Depuis la publication de son essai, Fisher-Quann, qui gagne sa vie en tant que personnalité d'Internet, s'est penchée sur la relation entre l'art et la façon dont elle se présente en ligne. « Pour moi, il faut beaucoup réfléchir à la question de savoir si j'aime les choses que j'aime pour ce qu'elles me font ressentir, si j'aime ces choses ou si j'encourage ma consommation de ces choses pour la façon dont je veux que les gens me perçoivent, ou si j'aime la façon dont je pense que je pourrais être perçue en étant vue avec ces choses », explique-t-elle, tandis que la chanson « Like A Prayer » de Madonna résonne dans le système sonore de l'église en prévision de l'événement de la soirée.

« C'est tellement drôle », rit-elle.

Créer un public en ligne et dans la vraie vie

Avant sa conférence à McGill, elle était convaincue que personne ne viendrait. Comme elle a bâti sa carrière en ligne au début de la pandémie, il était difficile de savoir si son public avait envie d’assister à des événements en personne. « Lorsque les gens ne sont que des numéros sur un écran, il est impossible de savoir qui va se présenter. Vous pouvez obtenir beaucoup de mentions « j’aime » ou beaucoup d’abonnés et personne ne veut assister à un événement auquel vous participez », explique-t-elle.

L’événement Substack de la Princesse Internet n’a fait que renforcer l’appétit de ses lecteurs pour les événements en personne. L’église était pleine, avec 400 à 500 personnes assises dans les bancs. Fisher-Quann m’a rejoint sur Zoom une semaine plus tard pour réfléchir à la soirée. « J’ai parfois beaucoup de mal à m’accrocher à un sens concret sur Internet parce que tout semble si éphémère, mais (cela) semble aussi dénué de sens, trop commercial, esthétique, dénué de sens et intangible. (L’événement) m’a donné l’impression d’être quelque chose à quoi m’accrocher, comme à quelque chose de réel », ajoute-t-elle.

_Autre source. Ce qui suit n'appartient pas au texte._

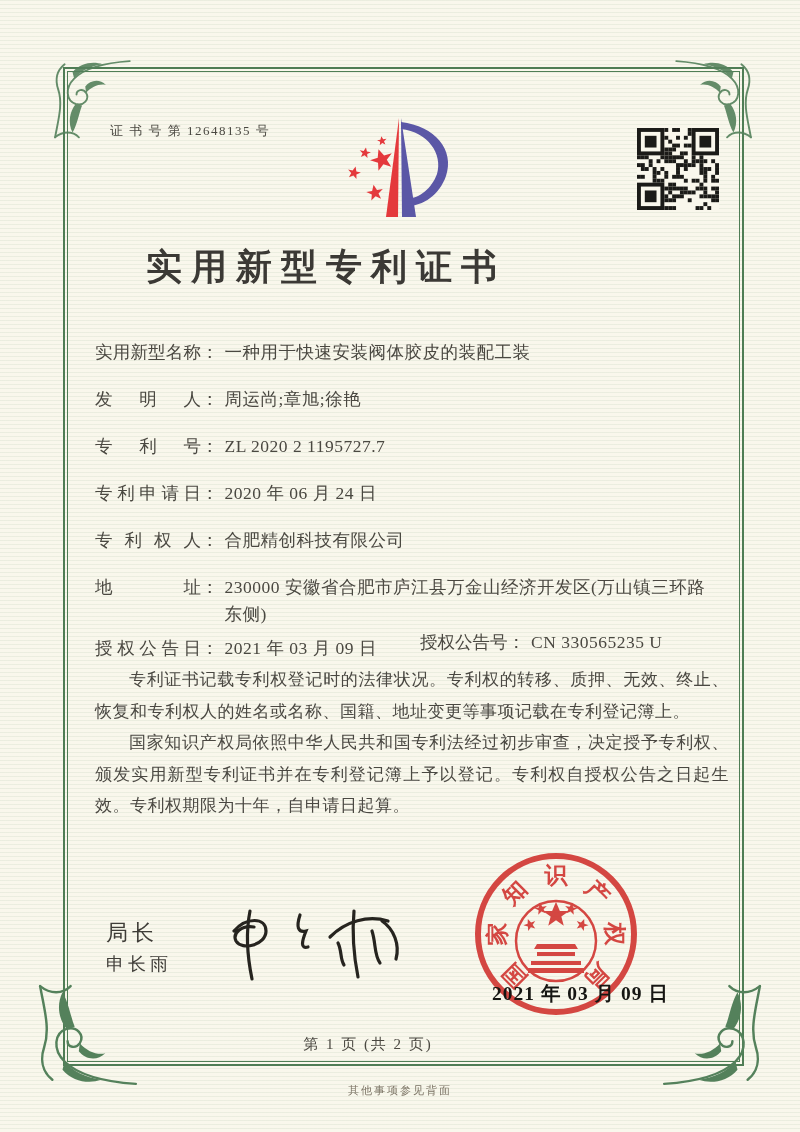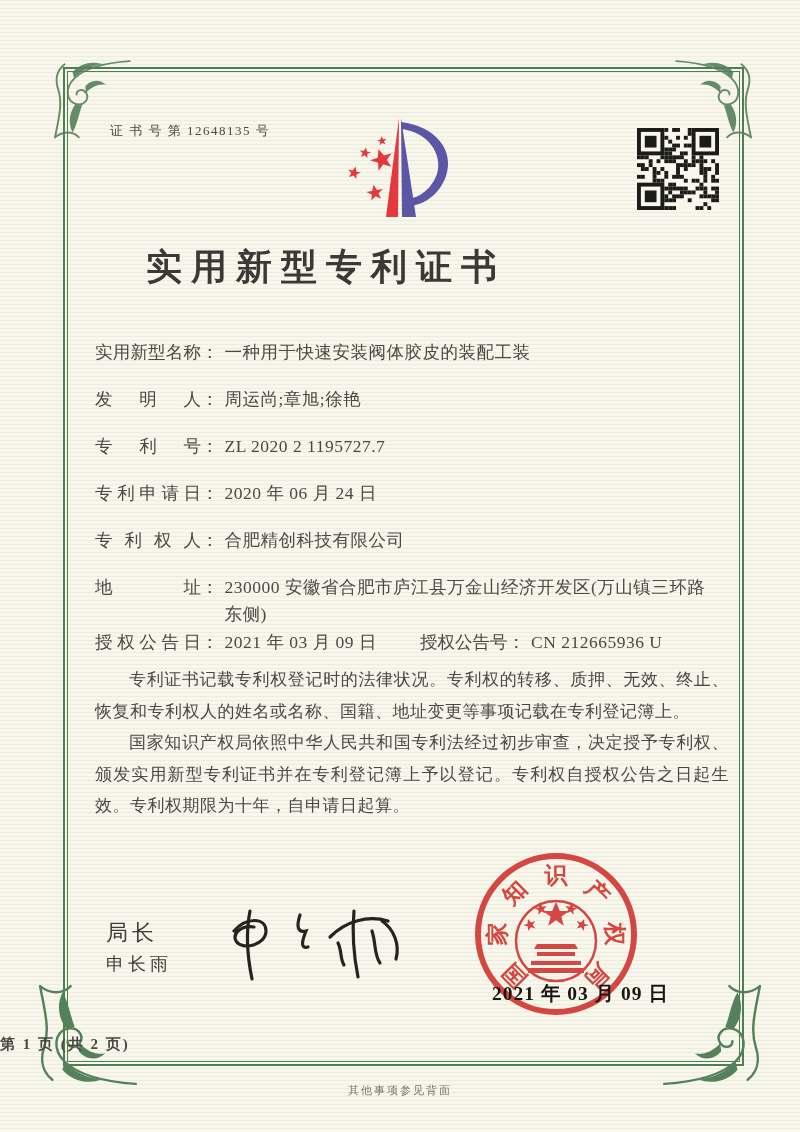--- a/index.html
+++ b/index.html
@@ -34,7 +34,7 @@
   .f-value{letter-spacing:.5px;}
   .addr .f-value{max-width:492px;}
   .grant-row{display:flex;}
-  .grant-left{width:325px;flex:none;display:flex;}
+  .grant-left{width:325px;flex:none;display:flex;margin-top:6px;}
   .grant-right{display:flex;justify-content:flex-end;}
   .grant-right .f-label2{flex:none;}
   .paras{position:absolute;left:95px;top:664px;width:634px;font-size:17px;line-height:31.5px;

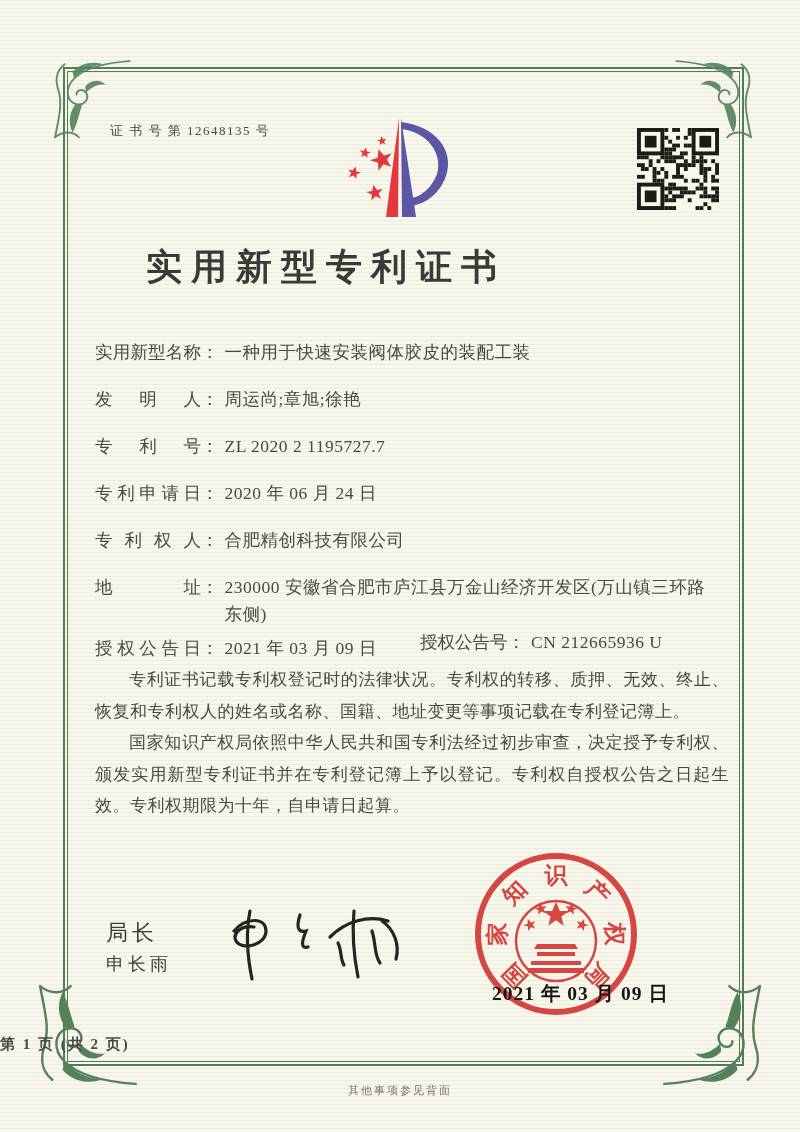--- a/index.html
+++ b/index.html
@@ -290,7 +290,7 @@
       <span class="grant-right">
         <span class="f-label2">授权公告号</span>
           <span class="f-colon">：</span>
-        <span class="f-value">CN 212665936 U</span>
+        <span class="f-value">CN 330565235 U</span>
       </span>
     </div>
   </div>

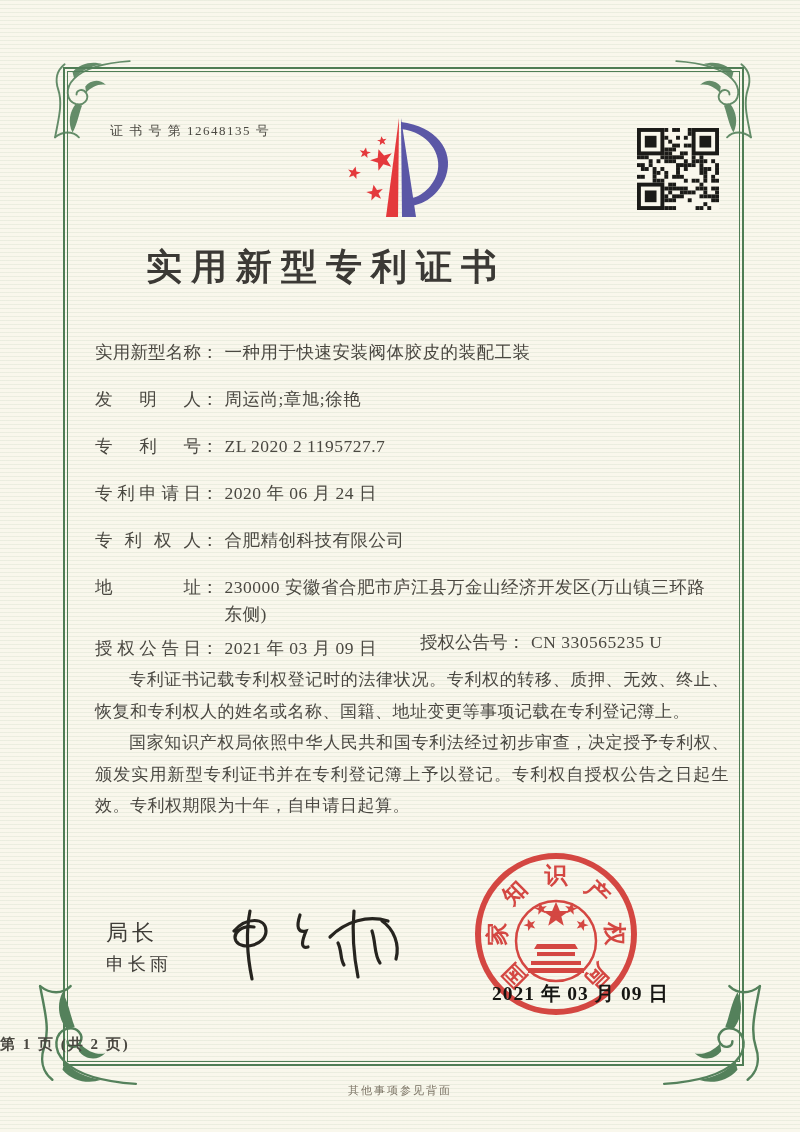--- a/index.html
+++ b/index.html
@@ -46,8 +46,8 @@
   .seal{position:absolute;left:471px;top:849px;width:170px;height:170px;opacity:.93;}
   .seal-date{position:absolute;left:492px;top:980px;font-size:19.5px;font-weight:600;
     letter-spacing:1px;color:#161613;}
-  .page-num{position:absolute;left:0;top:1035px;width:736px;text-align:left;font-size:15px;
-    letter-spacing:2px;color:#4a4841;font-weight:bold;}
+  .page-num{position:absolute;left:0;top:1035px;width:736px;text-align:center;font-size:15px;
+    letter-spacing:2px;color:#4a4841;}
   .back-note{position:absolute;left:0;top:1083px;width:800px;text-align:center;font-size:11px;
     letter-spacing:2px;color:#7a7263;}
   .sealchar{font-size:23px;font-weight:700;}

À la fin de notre conversation à la Sainte-Trinité, l'église était baignée d'une lumière rose. Fisher-Quann est repartie avec une dernière pensée : « Je dois mettre une cotte de mailles. »

Je me suis faufilée par l'entrée latérale 45 minutes avant l'ouverture des portes, mais une foule de fans inconditionnels avait déjà commencé à se former devant les portes rouges de l'église. J'ai vu sur Instagram que la file d'attente s'étendait ensuite sur deux pâtés de maisons. Les jeunes femmes portaient l'uniforme des affiches quotidiennes : une robe noire sur un haut à manches longues en dentelle rose, un jean taille basse et un t-shirt blanc moulant pour bébé, et une robe bleue et blanche à manches bouffantes. Elles n'étaient pas là seulement pour apercevoir une princesse d'Internet, mais pour un morceau de la communauté réelle et tangible qu'elle a construite.

Pierre, plus connu sous son pseudonyme "Pierrot le Fou", est un rédacteur emblématique du site Indigo Buzz. Originaire d'une petite ville du sud-ouest du Gers, cet aventurier des temps modernes est né sous le signe de l'ombre en 1986 au sommet d'une tour esotérique. Élevé dans une famille de magiciens-discount, il a développé un goût prononcé pour l'excentricité et la magie des mots dès son plus jeune âge. Pierre a commencé sa carrière de rédacteur dans un fanzine local dédié aux films d'horreur des années 80, tout en poursuivant des études de communication à l'Université de Toulouse. Passionné par l'univers du web, il a rapidement pris conscience de l'impact du numérique et des réseaux sociaux sur notre société. C'est alors qu'il a décidé de troquer sa collection de cassettes VHS contre un ordinateur flambant neuf... enfin presque.